• [Problem to work on]: Please repeat the lines below exactly. Begin with the line containing "5 | Target: 3.80 -> 3.60" and go on through the line containing "Grand total | Individual Coverage: 260 -> 138".

(Records drawn from a dataset)
____________
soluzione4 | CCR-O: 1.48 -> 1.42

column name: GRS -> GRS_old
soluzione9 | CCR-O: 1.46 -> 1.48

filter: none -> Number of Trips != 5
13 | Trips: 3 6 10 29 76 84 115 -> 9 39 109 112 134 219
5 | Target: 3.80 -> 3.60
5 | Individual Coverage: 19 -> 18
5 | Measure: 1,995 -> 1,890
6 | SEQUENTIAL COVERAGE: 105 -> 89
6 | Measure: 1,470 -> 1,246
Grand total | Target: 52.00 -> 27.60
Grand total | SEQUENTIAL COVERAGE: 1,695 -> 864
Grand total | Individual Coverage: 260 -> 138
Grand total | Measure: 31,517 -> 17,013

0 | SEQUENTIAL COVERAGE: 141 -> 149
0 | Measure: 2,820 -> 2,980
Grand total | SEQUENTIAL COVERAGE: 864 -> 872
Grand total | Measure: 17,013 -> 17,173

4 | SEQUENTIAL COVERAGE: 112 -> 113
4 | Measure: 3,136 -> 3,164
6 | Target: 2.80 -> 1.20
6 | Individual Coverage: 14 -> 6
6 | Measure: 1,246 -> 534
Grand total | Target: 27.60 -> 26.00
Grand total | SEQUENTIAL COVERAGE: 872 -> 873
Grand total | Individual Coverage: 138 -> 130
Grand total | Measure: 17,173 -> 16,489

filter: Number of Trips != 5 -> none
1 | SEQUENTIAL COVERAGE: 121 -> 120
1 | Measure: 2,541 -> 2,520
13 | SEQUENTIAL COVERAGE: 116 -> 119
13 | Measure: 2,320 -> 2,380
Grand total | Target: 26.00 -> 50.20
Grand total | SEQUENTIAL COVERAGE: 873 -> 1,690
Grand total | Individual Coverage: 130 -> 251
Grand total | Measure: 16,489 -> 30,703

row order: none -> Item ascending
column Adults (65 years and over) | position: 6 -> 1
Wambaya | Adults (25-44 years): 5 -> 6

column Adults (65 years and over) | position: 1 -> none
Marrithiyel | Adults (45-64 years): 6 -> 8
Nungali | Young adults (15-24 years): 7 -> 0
____________
• [Solution for this task]:
5 | Target: 3.80 -> 3.60
5 | Individual Coverage: 19 -> 18
5 | Measure: 1,995 -> 1,890
6 | SEQUENTIAL COVERAGE: 105 -> 89
6 | Measure: 1,470 -> 1,246
Grand total | Target: 52.00 -> 27.60
Grand total | SEQUENTIAL COVERAGE: 1,695 -> 864
Grand total | Individual Coverage: 260 -> 138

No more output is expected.